Exercise instructions:
An exact copy of the data is required, with no pictures in it.

Edit tracking data:
= Beginning of Section =

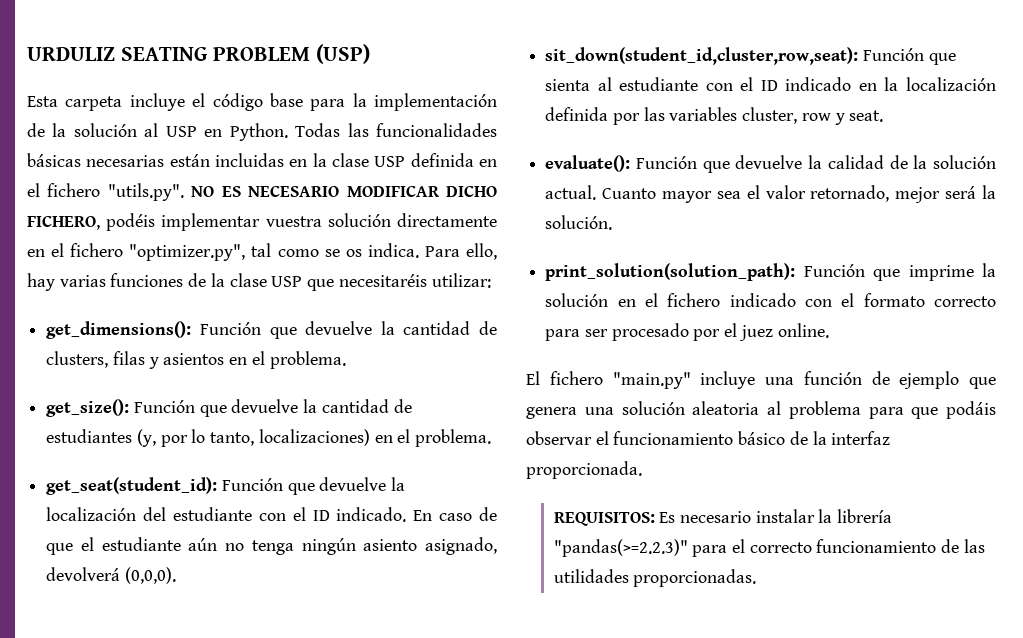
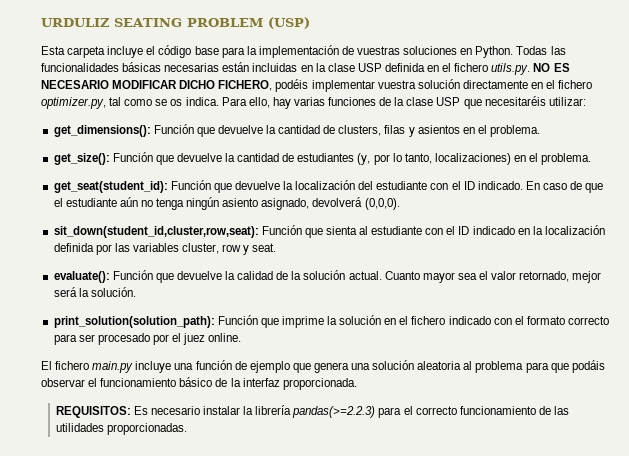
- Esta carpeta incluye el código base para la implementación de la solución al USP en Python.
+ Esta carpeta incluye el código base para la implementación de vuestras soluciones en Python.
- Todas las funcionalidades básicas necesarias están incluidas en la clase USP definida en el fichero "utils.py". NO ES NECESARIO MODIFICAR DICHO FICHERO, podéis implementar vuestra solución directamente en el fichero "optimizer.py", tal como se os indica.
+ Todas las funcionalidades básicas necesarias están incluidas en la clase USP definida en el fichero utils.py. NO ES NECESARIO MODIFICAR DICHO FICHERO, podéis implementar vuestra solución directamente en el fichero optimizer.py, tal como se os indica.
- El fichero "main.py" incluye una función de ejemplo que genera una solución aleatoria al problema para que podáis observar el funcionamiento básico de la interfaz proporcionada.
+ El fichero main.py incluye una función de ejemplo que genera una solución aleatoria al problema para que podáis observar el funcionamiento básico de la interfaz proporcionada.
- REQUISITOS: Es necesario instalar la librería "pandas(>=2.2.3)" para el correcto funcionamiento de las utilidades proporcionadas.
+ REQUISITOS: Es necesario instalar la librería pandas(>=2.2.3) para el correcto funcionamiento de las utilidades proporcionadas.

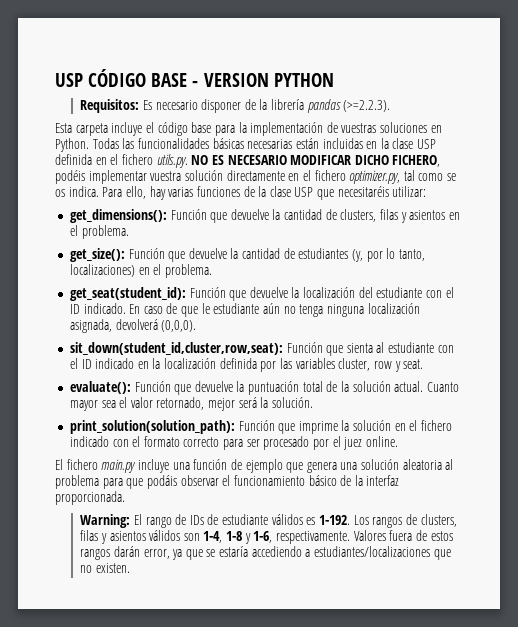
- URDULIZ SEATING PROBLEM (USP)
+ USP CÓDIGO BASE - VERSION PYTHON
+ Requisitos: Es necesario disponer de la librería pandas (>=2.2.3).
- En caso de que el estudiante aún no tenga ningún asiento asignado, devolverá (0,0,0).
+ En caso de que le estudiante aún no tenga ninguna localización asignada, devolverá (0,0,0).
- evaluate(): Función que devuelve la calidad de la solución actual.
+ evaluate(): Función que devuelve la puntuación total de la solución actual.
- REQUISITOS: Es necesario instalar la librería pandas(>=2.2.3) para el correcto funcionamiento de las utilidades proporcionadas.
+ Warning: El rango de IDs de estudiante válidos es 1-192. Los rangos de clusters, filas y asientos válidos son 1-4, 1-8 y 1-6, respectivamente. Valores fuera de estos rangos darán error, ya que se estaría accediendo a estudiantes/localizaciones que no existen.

= End of Section =

Output for this exercise:
- Esta carpeta incluye el código base para la implementación de la solución al USP en Python.
+ Esta carpeta incluye el código base para la implementación de vuestras soluciones en Python.
- Todas las funcionalidades básicas necesarias están incluidas en la clase USP definida en el fichero "utils.py". NO ES NECESARIO MODIFICAR DICHO FICHERO, podéis implementar vuestra solución directamente en el fichero "optimizer.py", tal como se os indica.
+ Todas las funcionalidades básicas necesarias están incluidas en la clase USP definida en el fichero utils.py. NO ES NECESARIO MODIFICAR DICHO FICHERO, podéis implementar vuestra solución directamente en el fichero optimizer.py, tal como se os indica.
- El fichero "main.py" incluye una función de ejemplo que genera una solución aleatoria al problema para que podáis observar el funcionamiento básico de la interfaz proporcionada.
+ El fichero main.py incluye una función de ejemplo que genera una solución aleatoria al problema para que podáis observar el funcionamiento básico de la interfaz proporcionada.
- REQUISITOS: Es necesario instalar la librería "pandas(>=2.2.3)" para el correcto funcionamiento de las utilidades proporcionadas.
+ REQUISITOS: Es necesario instalar la librería pandas(>=2.2.3) para el correcto funcionamiento de las utilidades proporcionadas.

- URDULIZ SEATING PROBLEM (USP)
+ USP CÓDIGO BASE - VERSION PYTHON
+ Requisitos: Es necesario disponer de la librería pandas (>=2.2.3).
- En caso de que el estudiante aún no tenga ningún asiento asignado, devolverá (0,0,0).
+ En caso de que le estudiante aún no tenga ninguna localización asignada, devolverá (0,0,0).
- evaluate(): Función que devuelve la calidad de la solución actual.
+ evaluate(): Función que devuelve la puntuación total de la solución actual.
- REQUISITOS: Es necesario instalar la librería pandas(>=2.2.3) para el correcto funcionamiento de las utilidades proporcionadas.
+ Warning: El rango de IDs de estudiante válidos es 1-192. Los rangos de clusters, filas y asientos válidos son 1-4, 1-8 y 1-6, respectivamente. Valores fuera de estos rangos darán error, ya que se estaría accediendo a estudiantes/localizaciones que no existen.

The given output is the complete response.